:: What is required ::
Where in the data below does the word "right" appear? Copy each line that holds it.

:: Supplied records ::

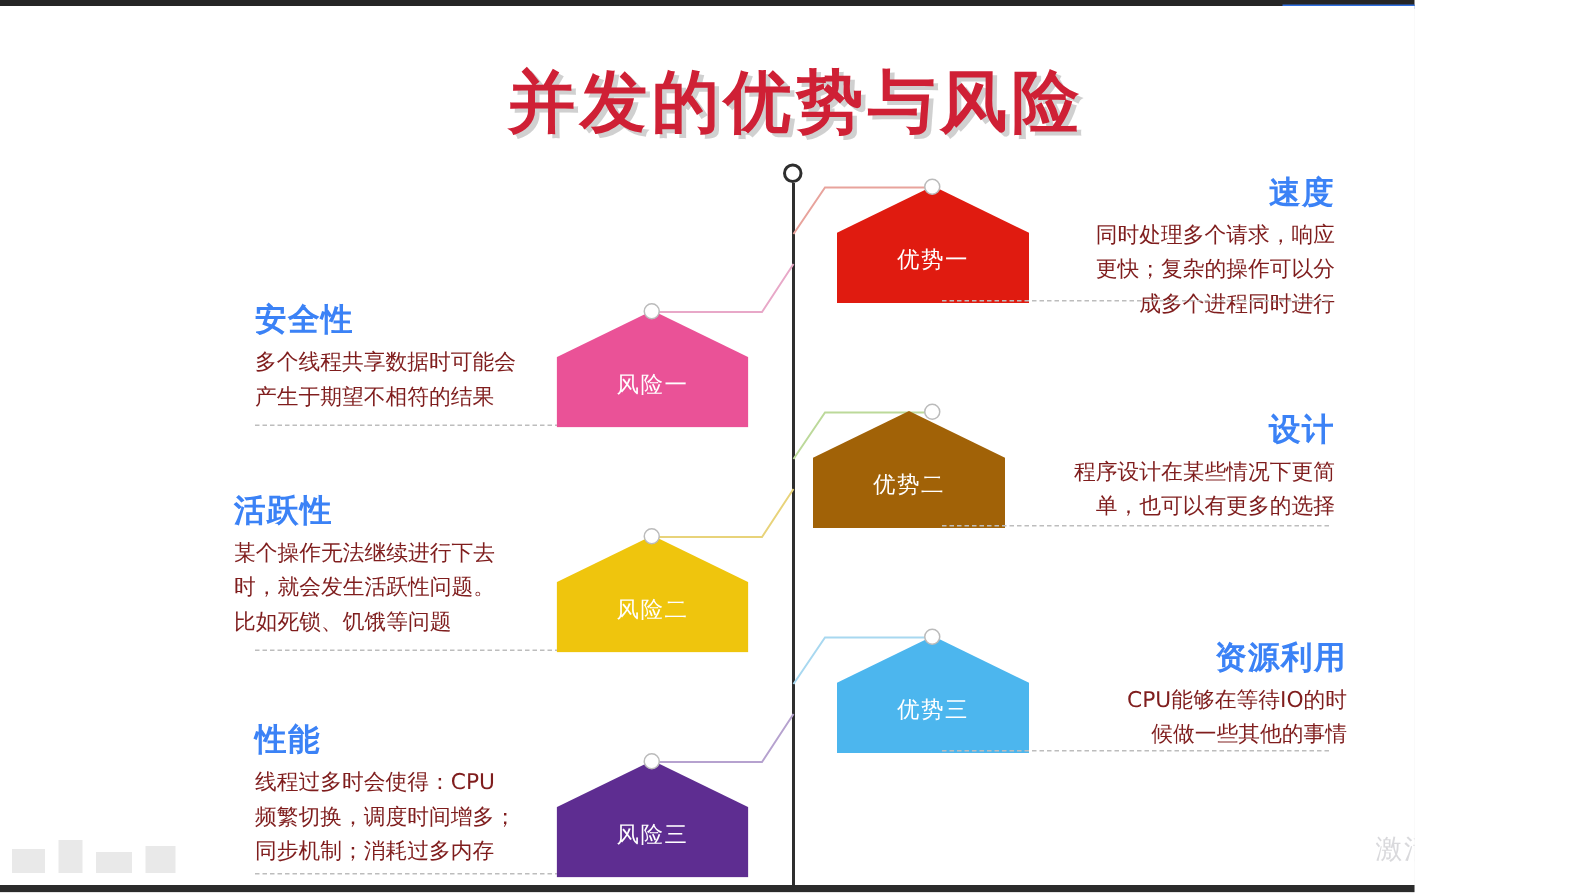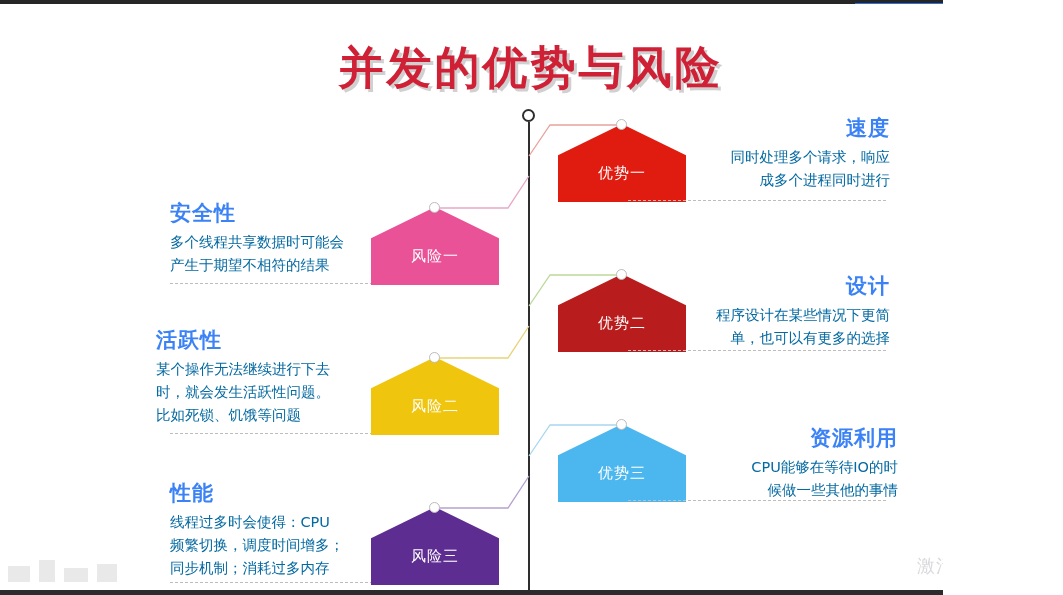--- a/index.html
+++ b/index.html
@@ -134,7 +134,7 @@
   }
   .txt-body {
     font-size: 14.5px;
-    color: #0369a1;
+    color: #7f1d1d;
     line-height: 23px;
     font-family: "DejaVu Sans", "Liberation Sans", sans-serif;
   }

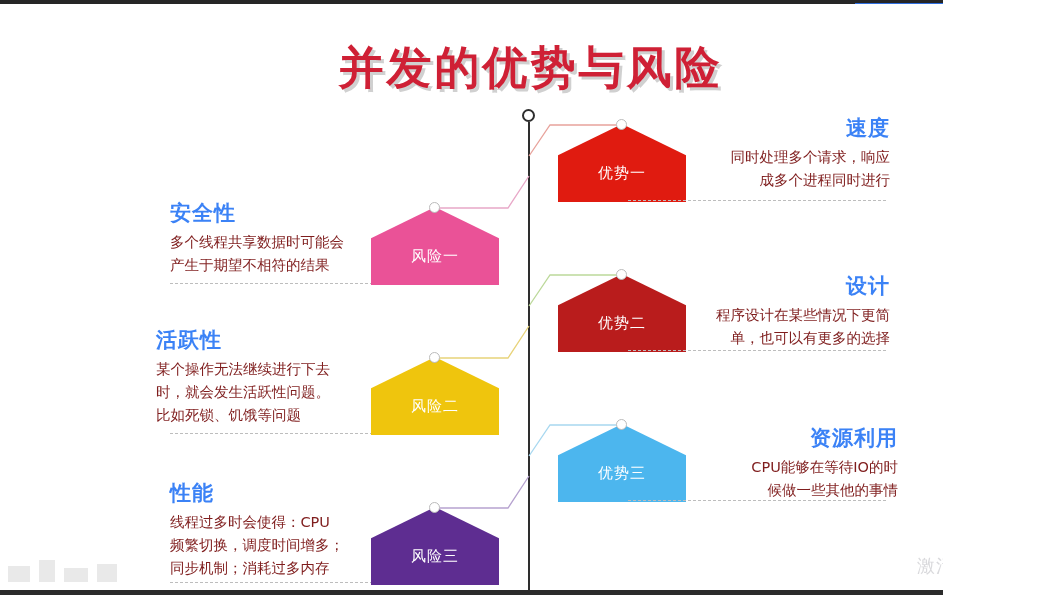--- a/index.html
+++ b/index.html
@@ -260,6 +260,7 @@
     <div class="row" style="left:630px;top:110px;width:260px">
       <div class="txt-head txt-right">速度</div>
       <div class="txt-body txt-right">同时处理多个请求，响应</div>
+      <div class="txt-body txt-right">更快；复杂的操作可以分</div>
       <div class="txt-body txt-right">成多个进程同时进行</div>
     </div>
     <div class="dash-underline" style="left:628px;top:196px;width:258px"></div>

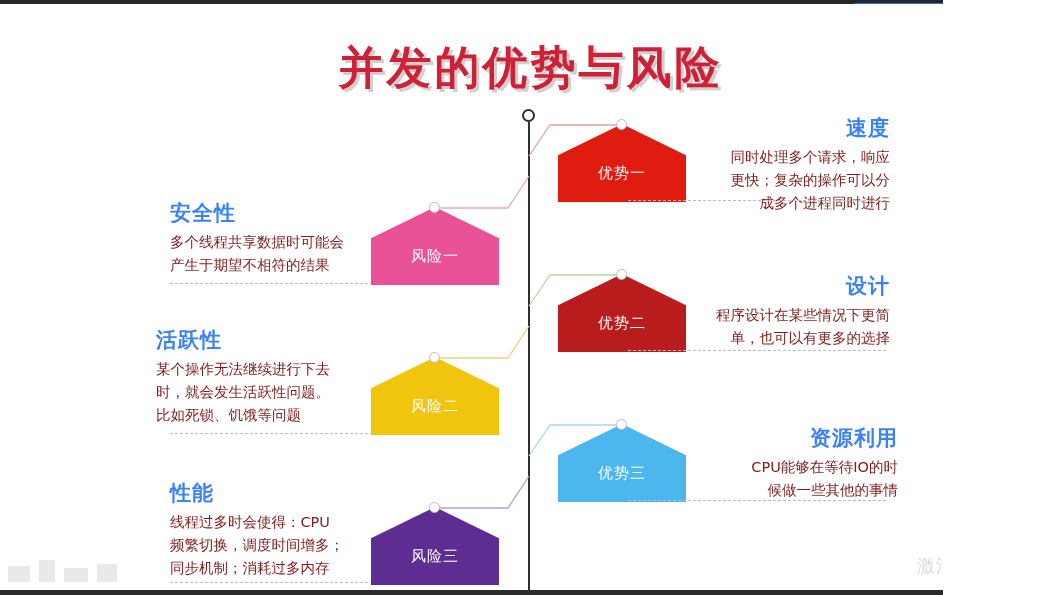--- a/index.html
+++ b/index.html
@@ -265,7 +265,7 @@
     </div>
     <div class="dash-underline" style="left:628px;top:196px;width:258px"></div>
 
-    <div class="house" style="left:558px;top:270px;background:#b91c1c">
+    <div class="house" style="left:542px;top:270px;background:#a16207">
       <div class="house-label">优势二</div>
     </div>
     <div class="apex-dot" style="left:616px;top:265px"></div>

--

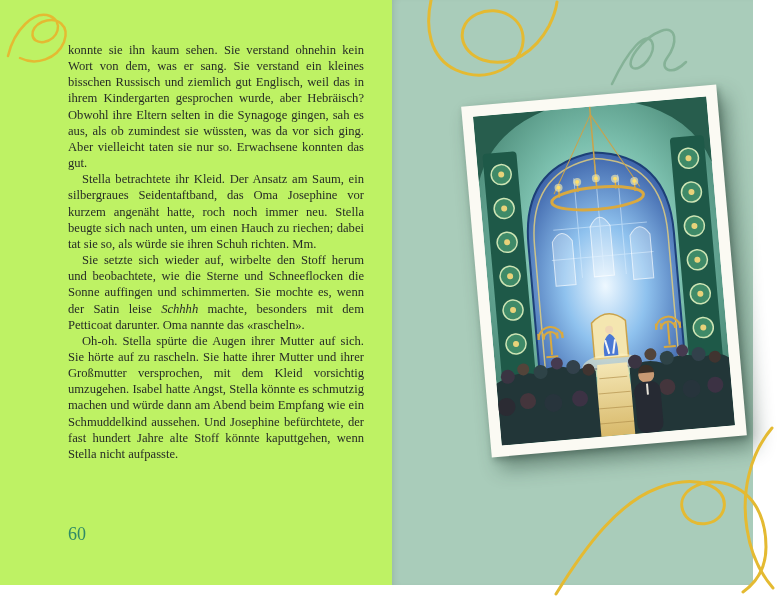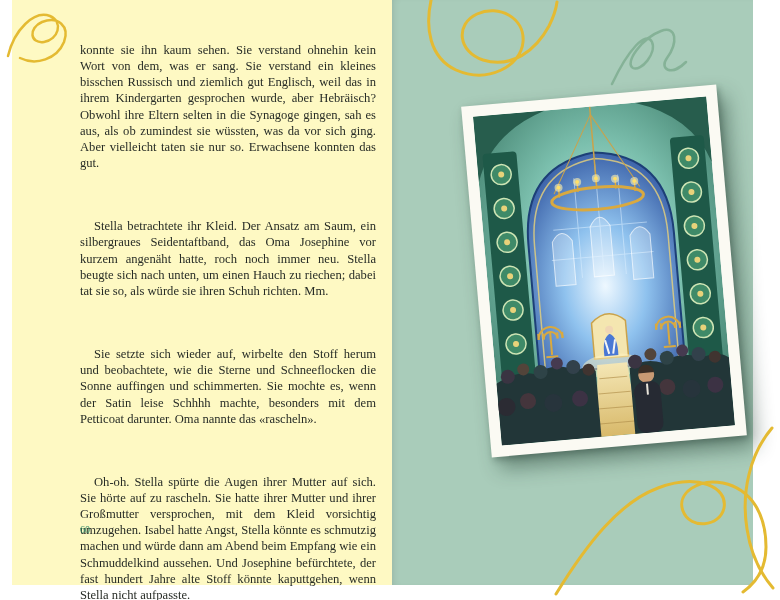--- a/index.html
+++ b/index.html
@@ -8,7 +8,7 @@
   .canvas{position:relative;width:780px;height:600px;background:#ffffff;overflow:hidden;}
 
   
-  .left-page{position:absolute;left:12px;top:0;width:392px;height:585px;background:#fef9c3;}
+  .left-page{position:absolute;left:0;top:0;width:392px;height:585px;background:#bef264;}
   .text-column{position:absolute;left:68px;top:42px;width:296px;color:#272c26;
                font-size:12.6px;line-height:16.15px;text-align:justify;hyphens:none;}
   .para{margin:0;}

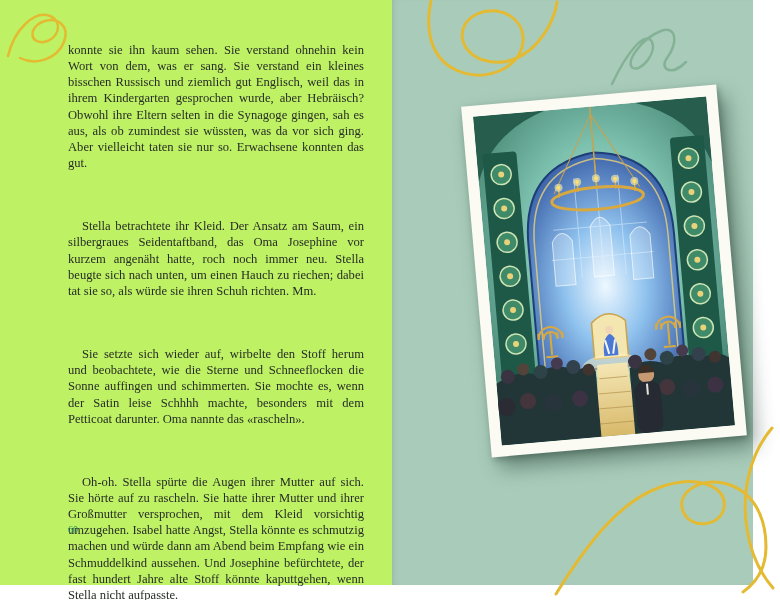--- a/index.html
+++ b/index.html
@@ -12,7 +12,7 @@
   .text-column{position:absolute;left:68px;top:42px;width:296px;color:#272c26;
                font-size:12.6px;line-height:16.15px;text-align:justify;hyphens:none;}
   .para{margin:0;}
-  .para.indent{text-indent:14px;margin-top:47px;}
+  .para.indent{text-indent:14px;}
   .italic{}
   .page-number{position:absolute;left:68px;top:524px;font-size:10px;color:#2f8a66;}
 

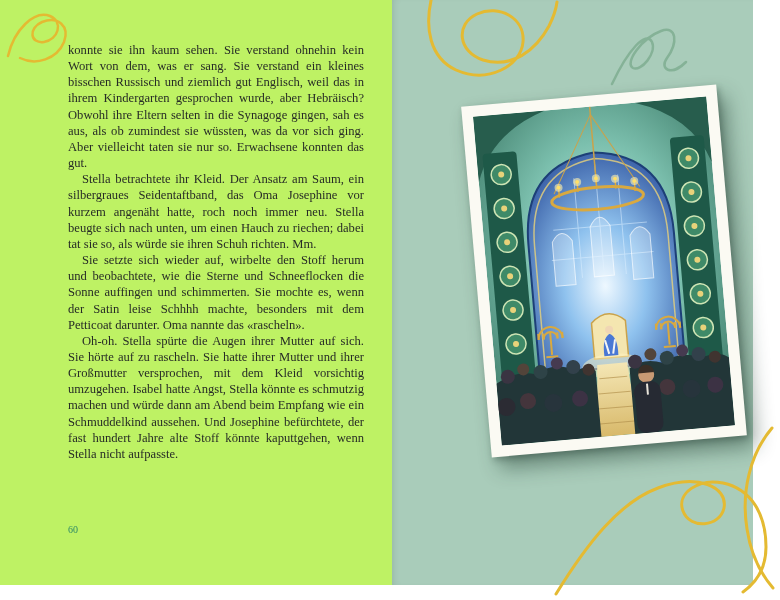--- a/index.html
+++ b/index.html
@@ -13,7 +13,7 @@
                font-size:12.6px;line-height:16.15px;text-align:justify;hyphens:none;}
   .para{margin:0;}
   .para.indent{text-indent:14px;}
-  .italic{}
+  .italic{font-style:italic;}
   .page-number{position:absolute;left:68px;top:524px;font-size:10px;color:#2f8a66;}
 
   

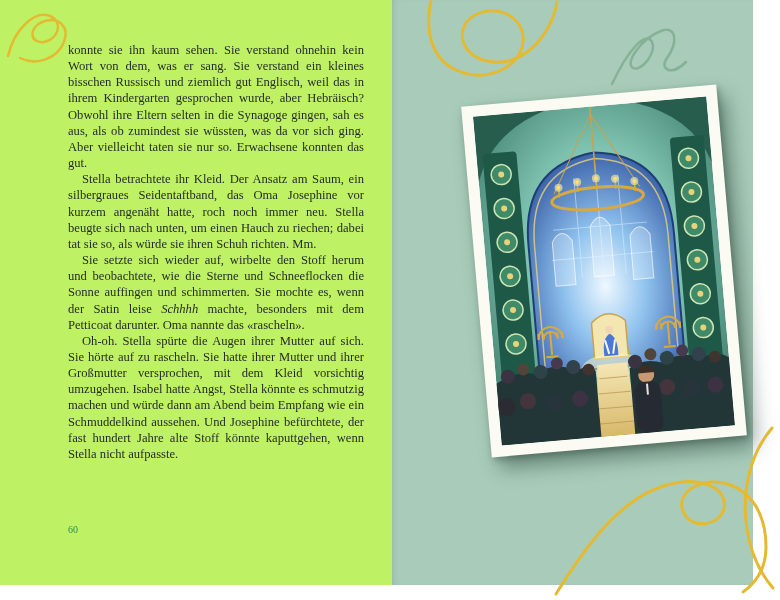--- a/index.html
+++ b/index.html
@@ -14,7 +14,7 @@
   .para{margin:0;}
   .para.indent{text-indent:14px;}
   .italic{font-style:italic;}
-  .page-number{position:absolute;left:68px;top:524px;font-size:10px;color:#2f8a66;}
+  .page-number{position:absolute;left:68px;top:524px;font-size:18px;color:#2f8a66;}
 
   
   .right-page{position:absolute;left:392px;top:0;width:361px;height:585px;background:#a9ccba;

:: Solved exercise ::
       <div class="txt-head txt-right">速度</div>
       <div class="txt-body txt-right">同时处理多个请求，响应</div>
+      <div class="txt-body txt-right">更快；复杂的操作可以分</div>
       <div class="txt-body txt-right">成多个进程同时进行</div>
   .right-page{position:absolute;left:392px;top:0;width:361px;height:585px;background:#a9ccba;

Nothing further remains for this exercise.